AVR (328P) EEPROM puzzler

See: http://lists.opentrv.org.uk/pipermail/opentrv-dev/2016-March/001974.html

Hi,

With a large batch of OpenTRV (Arduino-like, 1MHz CPU clock, 2xAA NiMH cell supply) hardware are seeing some bizarre behaviour where when we try to write a 16-byte key into EEPROM it fails to ‘stick’ properly the first time. If the board is power-cycled and the key is written again, it appears to stick as expected. (There’s some subtle sub-wierdnesses also.) This uses some ‘careful’ update routines that we use extensively elsewhere and seem to be fine with blocks as large as 8 bytes long (node IDs).

Lots of use of my favourite search engine is failing to show any evidence of this being a common problem.

I have reviewed the code repeatedly and found a minor wrinkle which is merely an inefficiency, not an error.

Anyone seen anything like this before?

The affected routines are:

setPrimaryBuilding16ByteSecretKey() getPrimaryBuilding16ByteSecretKey()

here:

https://github.com/opentrv/OTRadioLink/blob/master/content/OTRadioLink/utility/OTV0P2BASE_Security.cpp

Obviously there's a lot of code behind that, but the point is that EEPROM has been working well up and as expected until this point, and this failure mode is bizarre and worrying.

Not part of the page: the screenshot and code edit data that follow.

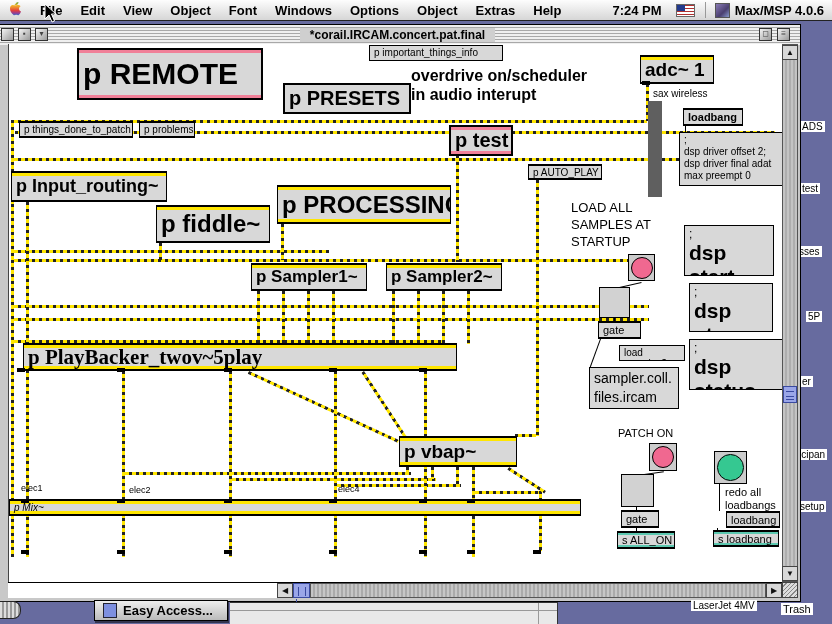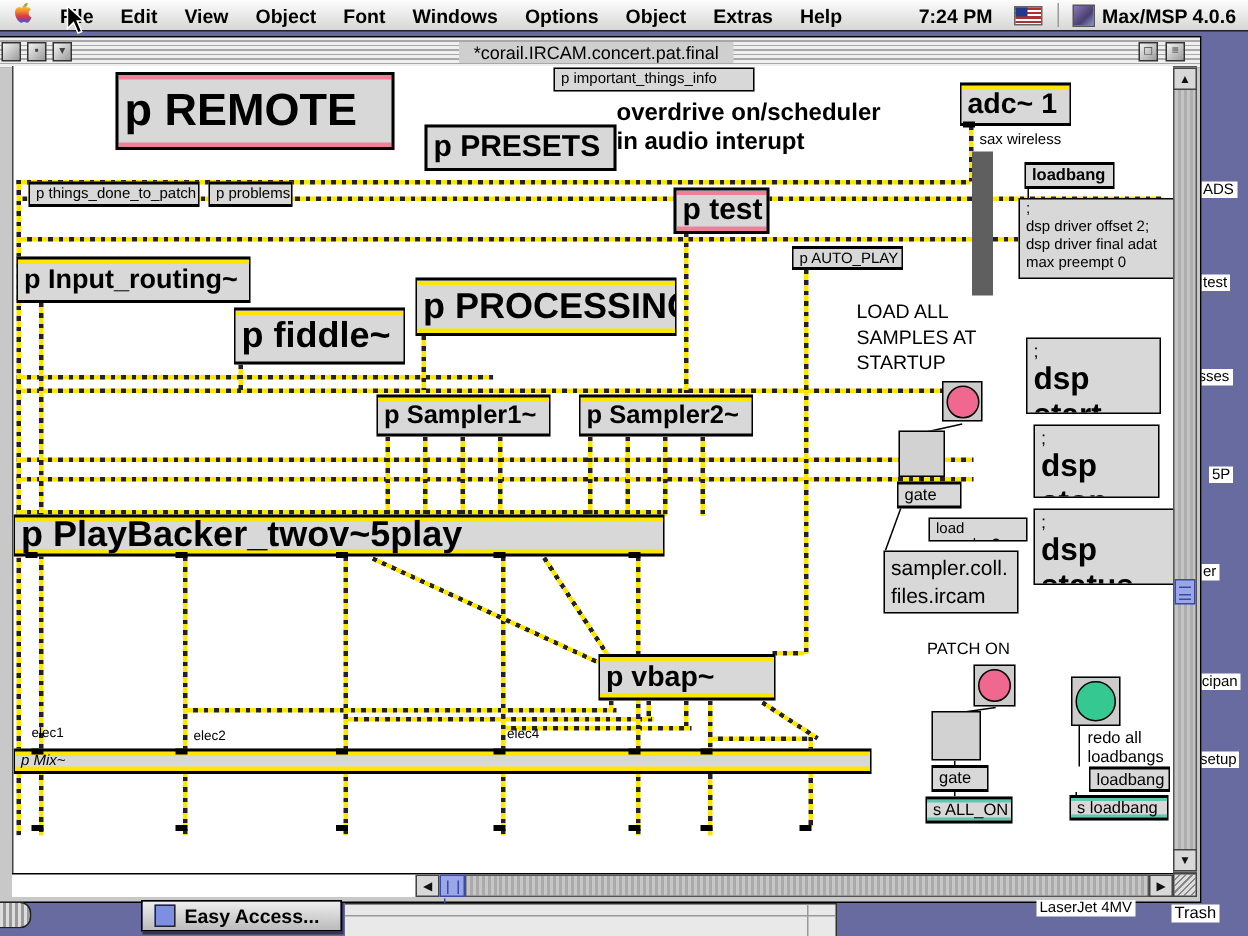--- a/index.html
+++ b/index.html
@@ -23,21 +23,21 @@
   .dlabel{position:absolute;background:#fff;font-size:10px;padding:0 2px;white-space:nowrap;z-index:1;}
   
   #window{position:absolute;left:-6px;top:24px;width:807px;height:578px;z-index:10;
     background:#c8c8c8;border:1px solid #000;box-sizing:border-box;}
   #titlebar{position:absolute;left:0;top:0;right:0;height:20px;
     background:repeating-linear-gradient(180deg,#efefef 0 2px,#a8a8a8 2px 3px);
     display:flex;align-items:center;justify-content:center;}
   .tbtn{position:absolute;top:3px;width:13px;height:13px;border:1px solid #333;
     background:linear-gradient(135deg,#f4f4f4,#9a9a9a);box-sizing:border-box;font-size:8px;
     line-height:10px;text-align:center;color:#444;}
-  #wtitle{font-size:12px;font-weight:normal;background:#cfcfcf;padding:0 10px;white-space:nowrap;}
+  #wtitle{font-size:12px;font-weight:bold;background:#cfcfcf;padding:0 10px;white-space:nowrap;}
   
   #canvas{position:absolute;left:13px;top:19px;width:774px;height:538px;background:#fff;
     overflow:hidden;border-left:1px solid #444;}
   .obj{position:absolute;background:#d8d8d8;border:1px solid #000;border-top-width:2px;
     border-bottom-width:2px;box-sizing:border-box;display:flex;align-items:center;
     padding:0 4px;font-weight:bold;white-space:nowrap;overflow:hidden;}
   .sigt{box-shadow:inset 0 3px 0 #ffe600;}
   .sigb{box-shadow:inset 0 3px 0 #ffe600,inset 0 -3px 0 #ffe600;}
   .pink{box-shadow:inset 0 3px 0 #f08098,inset 0 -3px 0 #f08098;}
   .teal{box-shadow:inset 0 2px 0 #5cc8b0,inset 0 -2px 0 #5cc8b0;}
@@ -272,21 +272,21 @@
         </div>
       <div class="toggle" style="left:590px;top:243px;width:31px;height:31px;"></div>
       <div class="obj" style="left:589px;top:277px;width:43px;height:18px;font-size:11px;font-weight:normal;">
           <span>gate</span>
         </div>
       <div class="msg" style="left:610px;top:301px;width:66px;height:16px;font-size:10px;"><span>load samples?</span></div>
       <div class="msg" style="left:580px;top:323px;width:90px;height:42px;font-size:14px;line-height:19px;">
         <div>sampler.coll.</div>
         <div>files.ircam</div>
       </div>
-      <div class="obj sigb" style="left:0px;top:299px;width:434px;height:28px;font-size:24px;">
+      <div class="obj sigb" style="left:14px;top:299px;width:434px;height:28px;font-size:21px;font-family:Liberation Serif, serif;">
           <span>p PlayBacker_twov~5play</span>
         </div>
       <div class="obj sigb" style="left:390px;top:392px;width:118px;height:31px;font-size:19px;align-items:center;">
           <span>p vbap~</span>
         </div>
       <div class="cmt" style="left:609px;top:383px;font-size:11px;">PATCH ON</div>
       <div class="bang" style="left:640px;top:399px;width:28px;height:28px;">
           <i style="background:#f06890;"></i>
         </div>
       <div class="toggle" style="left:612px;top:430px;width:33px;height:33px;"></div>

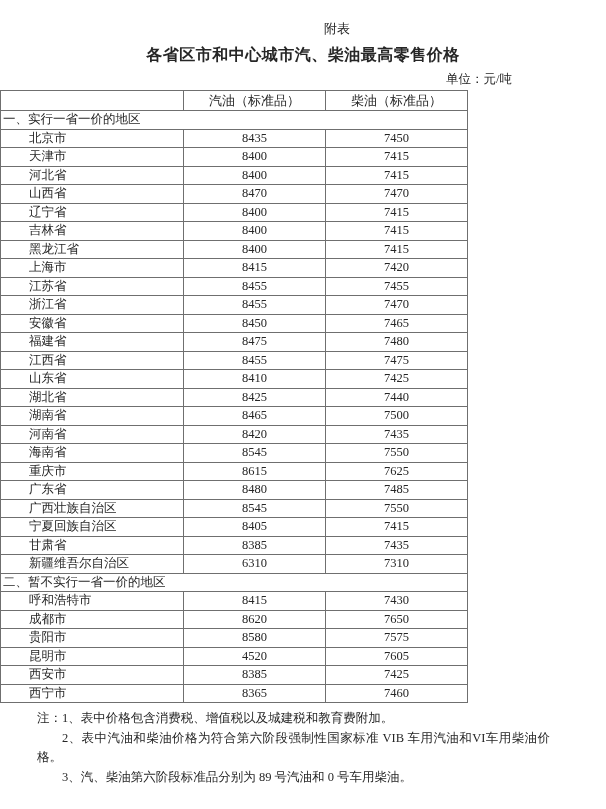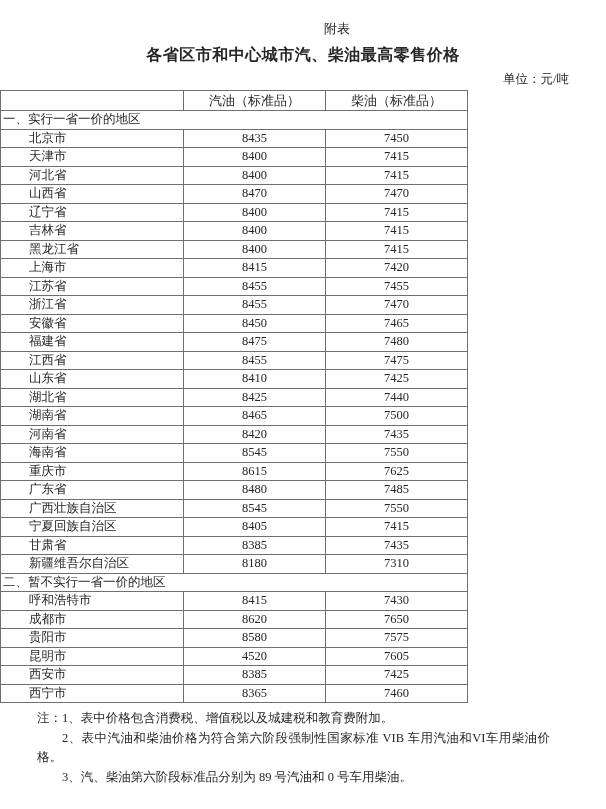--- a/index.html
+++ b/index.html
@@ -27,21 +27,21 @@
   }
   .title {
     margin: 8px 0 0 0;
     text-align: center;
     font-size: 16px;
     font-weight: bold;
     letter-spacing: 0.5px;
     line-height: 20px;
   }
   .unit {
-    margin: 7px 37px 3px 0;
+    margin: 7px 94px 3px 0;
     text-align: right;
     font-size: 12.5px;
     line-height: 15px;
     font-family: Liberation Serif, serif;
   }
   table.price-table {
     width: 467px;
     border-collapse: collapse;
     table-layout: fixed;
   }
@@ -226,21 +226,21 @@
           <td class="num">8405</td>
           <td class="num">7415</td>
         </tr>
         <tr>
           <td class="region">甘肃省</td>
           <td class="num">8385</td>
           <td class="num">7435</td>
         </tr>
         <tr>
           <td class="region">新疆维吾尔自治区</td>
-          <td class="num">8180</td>
+          <td class="num">6310</td>
           <td class="num">7310</td>
         </tr>
         <tr class="section-row">
           <td colspan="3">二、暂不实行一省一价的地区</td>
         </tr>
         <tr>
           <td class="region">呼和浩特市</td>
           <td class="num">8415</td>
           <td class="num">7430</td>
         </tr>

Does the EEPROM logic flake out if you try to write more than about 8 bytes in quick succession? Do I need to inject pauses or sleeps? What did I miss in the data sheet?

Rgds

Damon

DamonHD: See: http://lists.opentrv.org.uk/pipermail/opentrv-dev/2016-March/001974.html

Hi,

With a large batch of OpenTRV (Arduino-like, 1MHz CPU clock, 2xAA NiMH cell supply) hardware are seeing some bizarre behaviour where when we try to write a 16-byte key into EEPROM it fails to ‘stick’ properly the first time. If the board is power-cycled and the key is written again, it appears to stick as expected. (There’s some subtle sub-wierdnesses also.) This uses some ‘careful’ update routines that we use extensively elsewhere and seem to be fine with blocks as large as 8 bytes long (node IDs).

Lots of use of my favourite search engine is failing to show any evidence of this being a common problem.

I have reviewed the code repeatedly and found a minor wrinkle which is merely an inefficiency, not an error.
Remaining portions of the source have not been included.